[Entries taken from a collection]
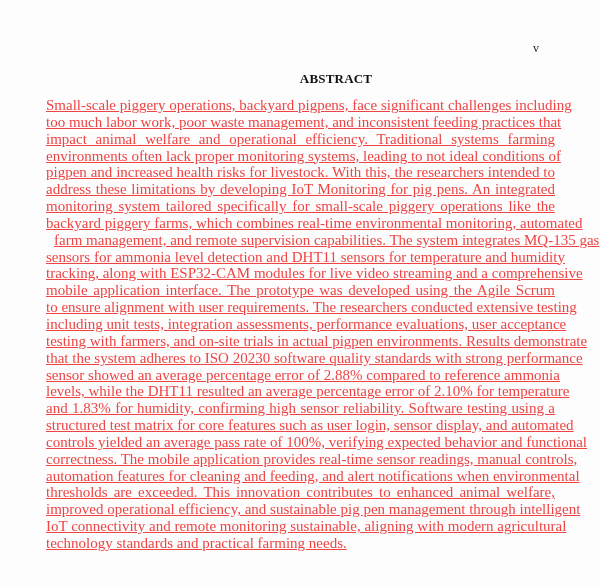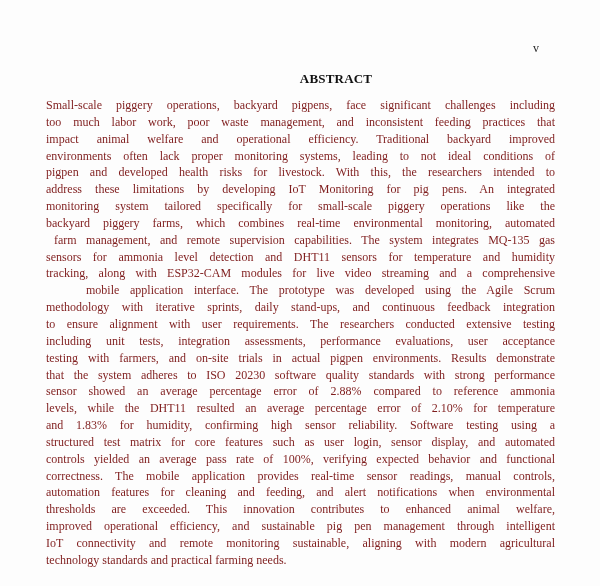"Small-scale piggery operations, backyard" .line { color: #7f1d1d -> #ef4444; font-size: 12px -> 15px; text-decoration: none -> underline }
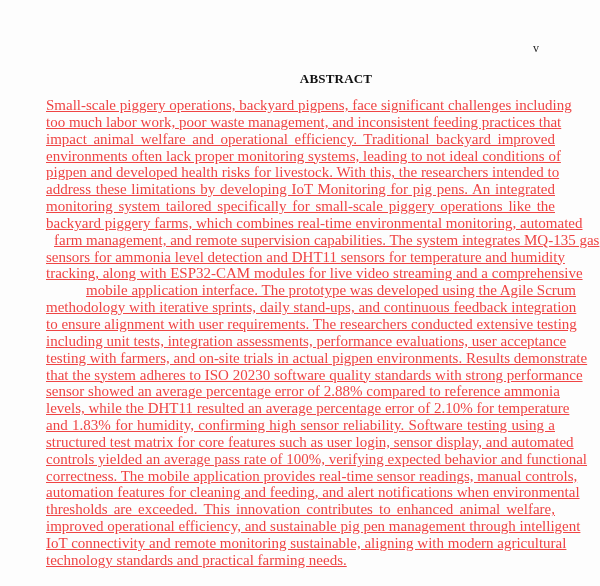"impact animal welfare and operational" span.line { text: backyard improved -> systems farming }
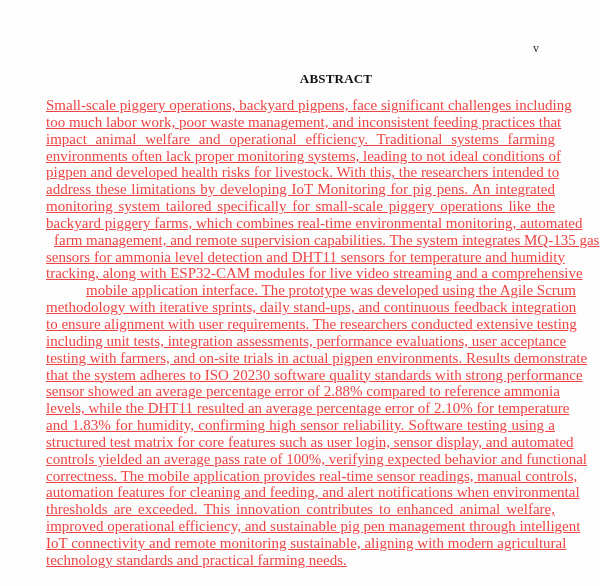"pigpen and developed health risks" span.line { text: developed -> increased }
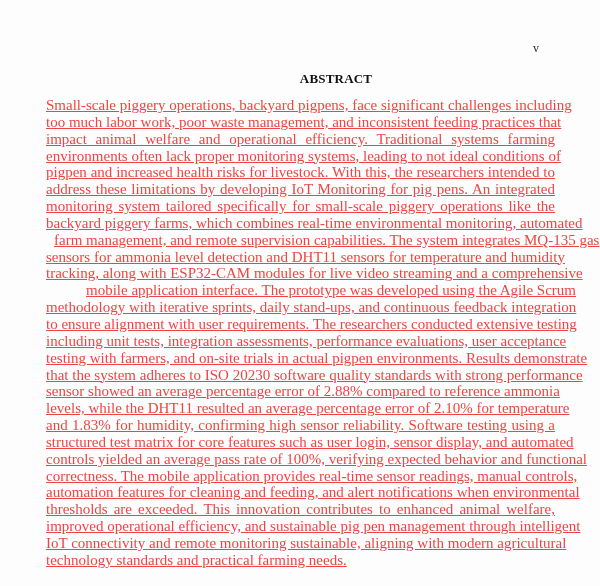"mobile application interface. The" span.line { margin-left: 40px -> none }
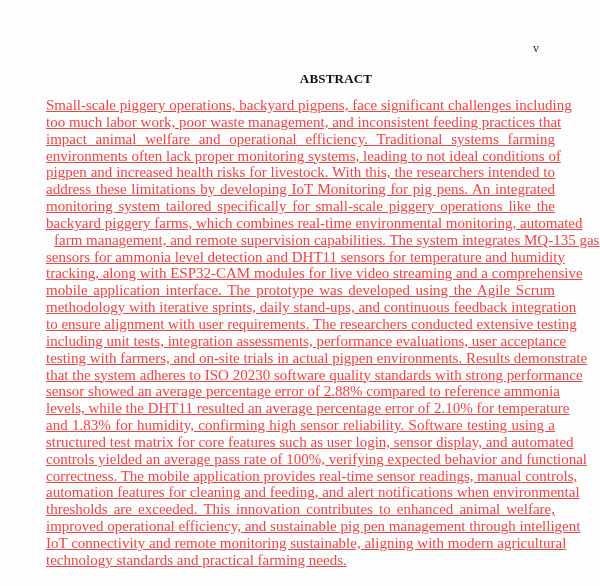"methodology with iterative sprints," span.line { html: <span>methodology with iterative sprints, daily stand-ups, and continuous feedback integration</span> -> none }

Task item => Starting at the line with "animal welfare and", write out every line exactly through the final line of the records above, both included, and skip the pictures.

Answer box =>
"impact animal welfare and operational" span.line { text: backyard improved -> systems farming }
"pigpen and developed health risks" span.line { text: developed -> increased }
"mobile application interface. The" span.line { margin-left: 40px -> none }
"methodology with iterative sprints," span.line { html: <span>methodology with iterative sprints, daily stand-ups, and continuous feedback integration</span> -> none }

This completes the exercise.